Embracing the skills of the future is fundamental to business’ innovation, though integrating this into everyday learning is no easy task. One company has created a modular robot that aims to transform the way we learn, from programming to problem-solving.
Moises Pacheco, co-founder and CTO of Shape Robotics said to TM, “We have essentially made big, powerful bricks that are filled with sensors.

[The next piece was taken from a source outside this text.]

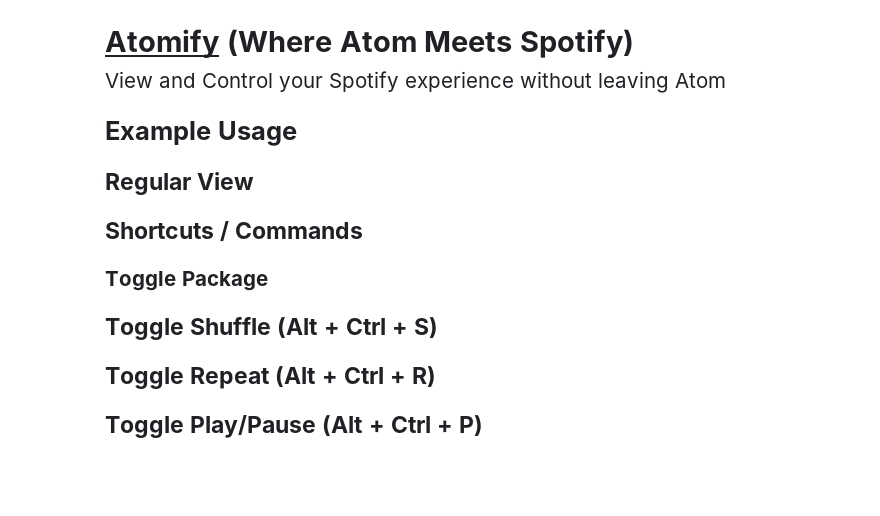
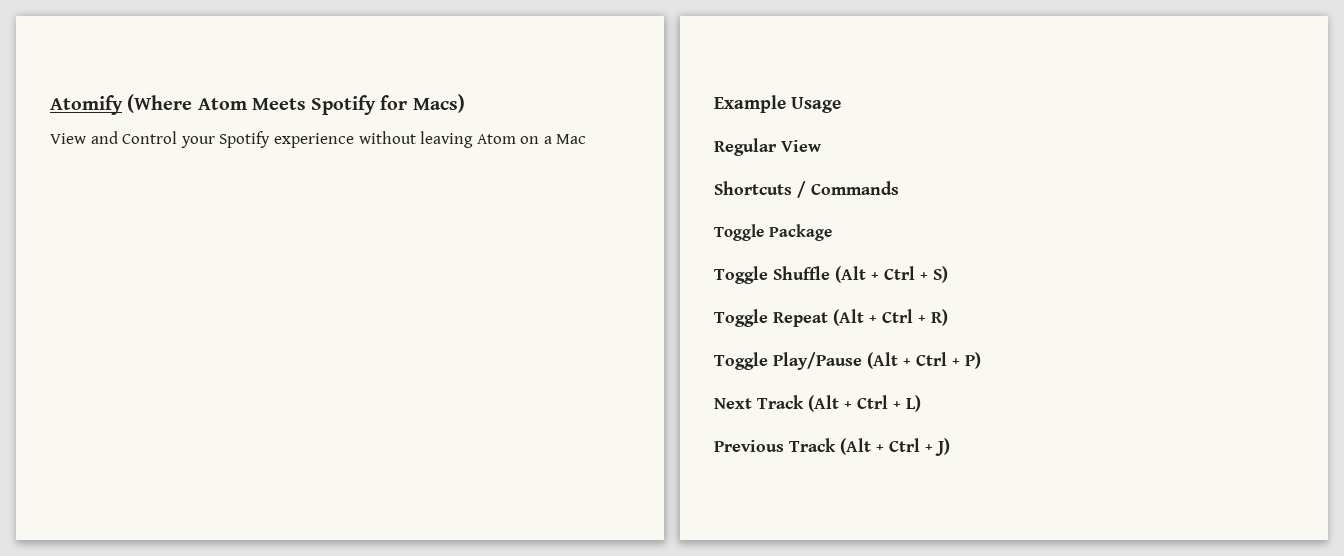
[520,29,635,58] Spotify) -> [311,94,465,115] Spotify for Macs)
(726, 80) none -> [520,134,587,144] on a Mac
(484, 425) none -> [714,395,921,412] [714,438,950,456] // Next Track (Alt + Ctrl + L) // Previous Track (Alt + Ctrl + J)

The idea is that you can quickly build something intelligent.”
Pacheco co-founded Shape Robotics in 2015, a business that has created a modular robot to encourage children to learn skills of the future.
He said to TM at the ExCel London where the company were exhibiting at The Bett Show, “We decided to create this because we are living in an industrial revolution, in the coming decades it is very likely that a lot of subjects being studied now, people who will graduate as lawyers, designers, bankers, by the time they retire, those careers won’t exist anymore.”
Digital skills shortages are increasing, the Office for National Statistics reported that the number of unfilled positions in the ICT sector rose by almost 25% in Q3 of last year, compared with the same period a year ago.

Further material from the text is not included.